Radio Resource Management For The Small Cell Heterogeneous Nework

With the development of the mobile internet and the rapid growth of the intelligent terminals, the mobile data traffic is increasing explosively. To cope with this problem, the concept of small cell network (SCN) has been proposed by3GPP (The3rd Generation Partnership Project).The small cell scenario will be a heterogeneous network scenario with high density and high coverage. Conventional macro cells provide fundamental coverage and mobility tracking for the UEs while the small cells provide high data throughput and offloading benefits[1].The small cell heterogeneous networks especially that with the dense deplyment of the small cells in the hot spots will bring new challenges to the interference, load balancing and energy issues which may lead to the limit of the experience of the large data traffic for the user equipments (UEs). This thesis mainly focuses on the radio resource management (RRM) for the small cell heterogeneous network.Firstly, the offloading procedure from the macro cell layer to the small cell layer may cause the load and interference distribution more unsymmetrical. To solve this problem, we propose an interference and load restricted offloading algorithm. During the offloading procedure, the interference and load conditions among the small cells are considered in order to avoid to increase the interference and make the load to a worse condition. The algorithm can improve the system performance.Secondly, to achieve the higher energy efficiency and reduce the inter-cell interference we propose an energy efficiency and interference avoidance based dynamic power control scheme.
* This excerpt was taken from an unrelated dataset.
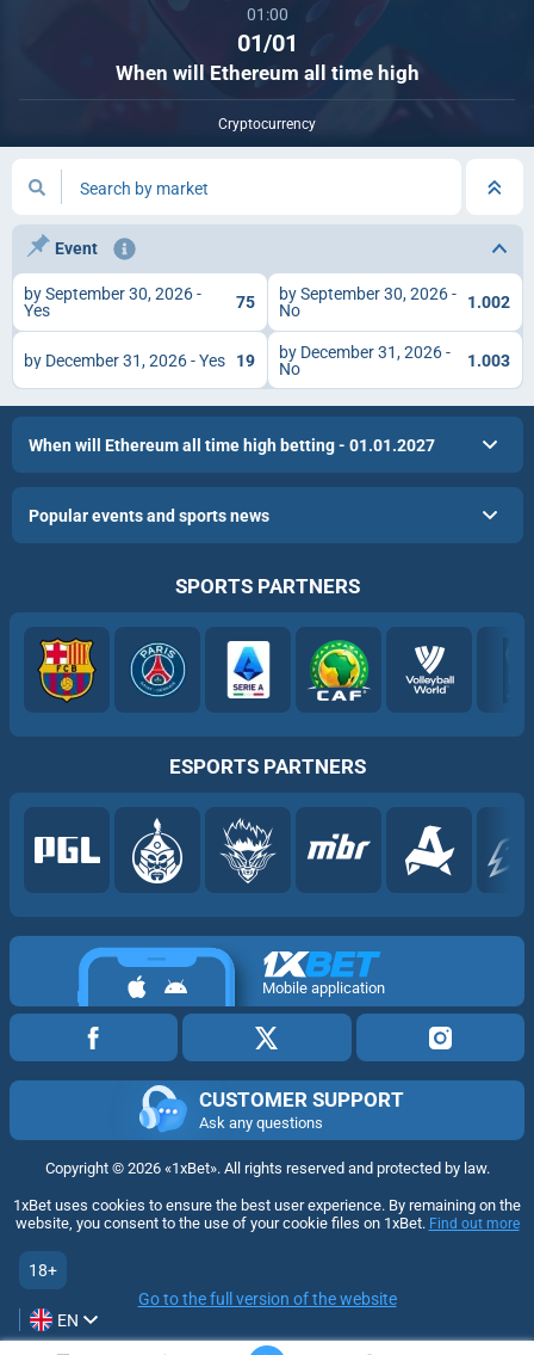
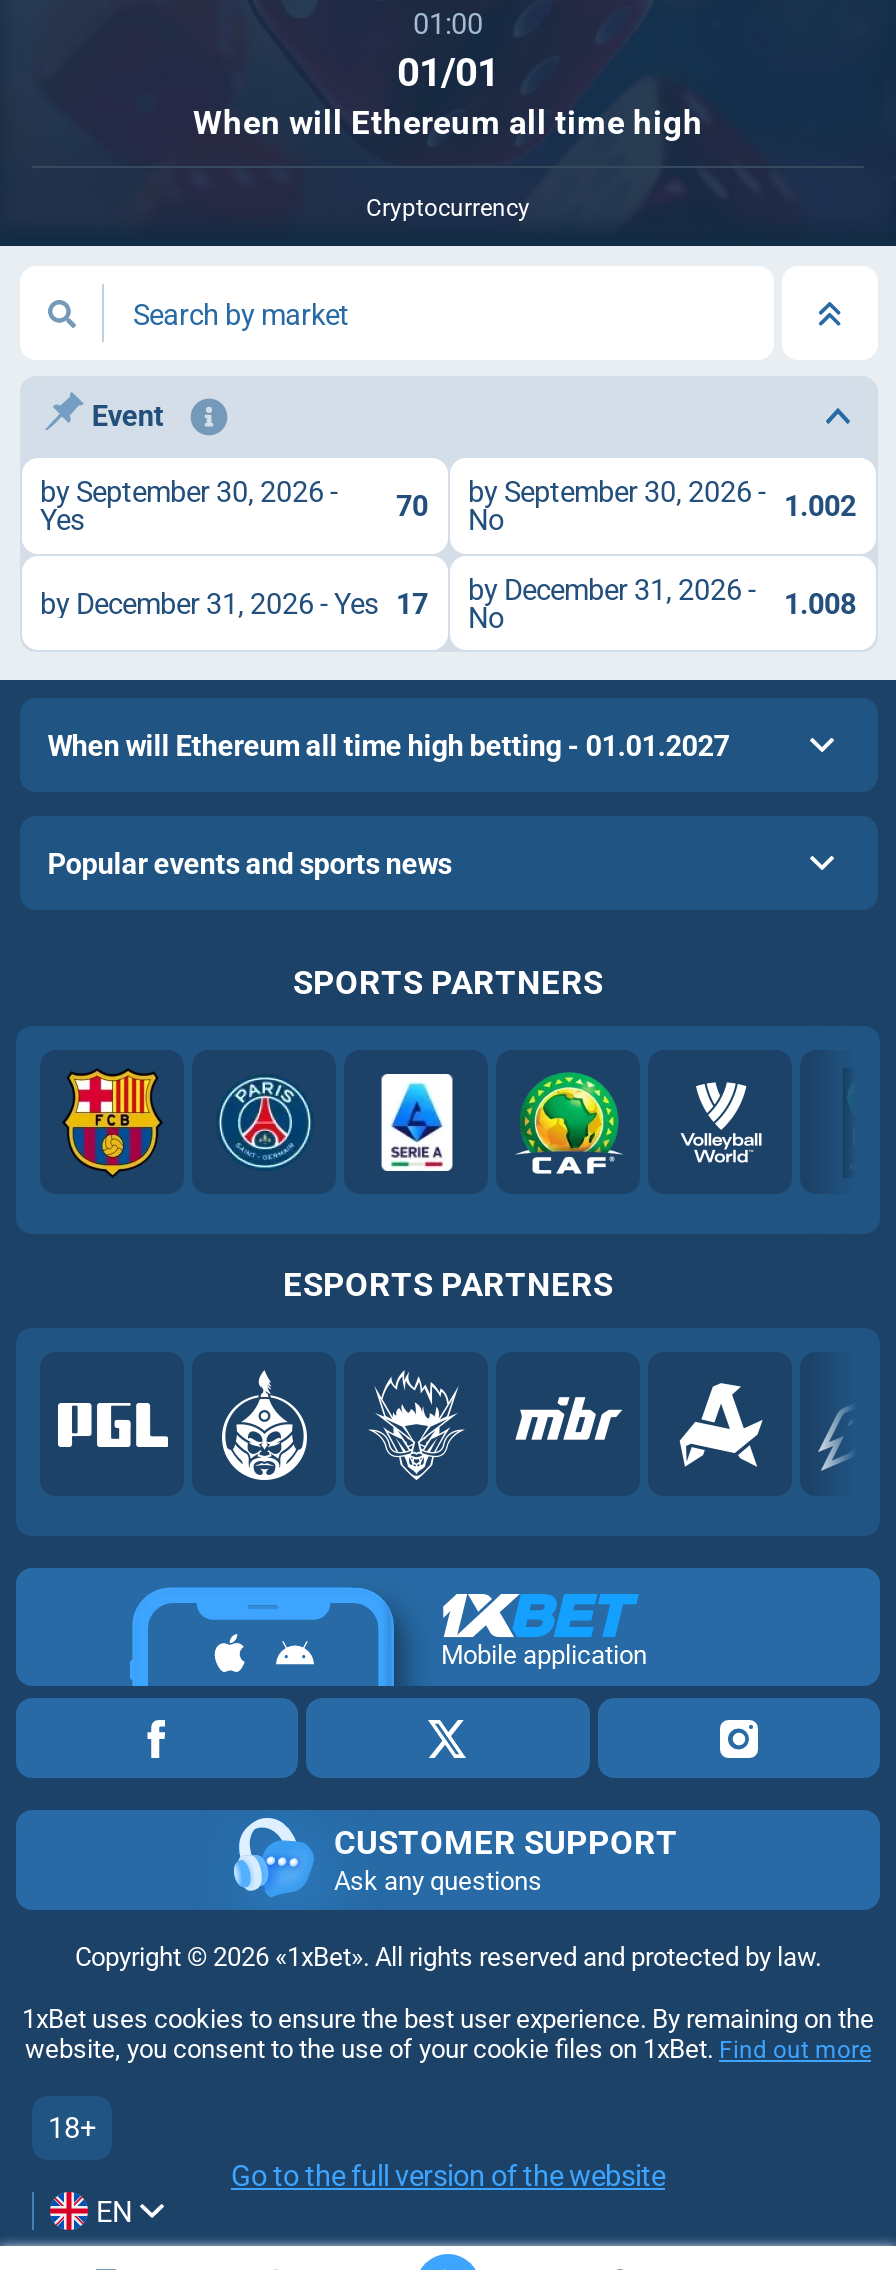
[24,284,510,320] by September 30, 2026 - 75 by September 30, 2026 - No 1.002 -> [40,476,856,536] by September 30, 2026 - 70 by September 30, 2026 - No 1.002
[24,351,255,370] by December 31, 2026 - Yes 19 -> [40,587,428,619] by December 31, 2026 - Yes 17
[467,351,510,370] 1.003 -> [784,587,856,619] 1.008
The scheme can adjust the transmit power and on/off states of the small cells according to the load and interference distribution. By using the scheme, the inter-cell interference can be reduced and the energy efficiency can be increased.At last, to slove the load distribution problem in the small cell scenario we propose a Voronoi diagram based load balancing scheme. The scheme can adjust the coverage of the small cells after load shifting which can balance the load among the small cells, reduce the interference and improve the system performance.The three proposed strategies have been compared with the existing techniques by system simulation. The simulation results show that the proposed strategies have better performances than the existing techniques, and verify that the proposed strategies are better solutions to the relevent problems.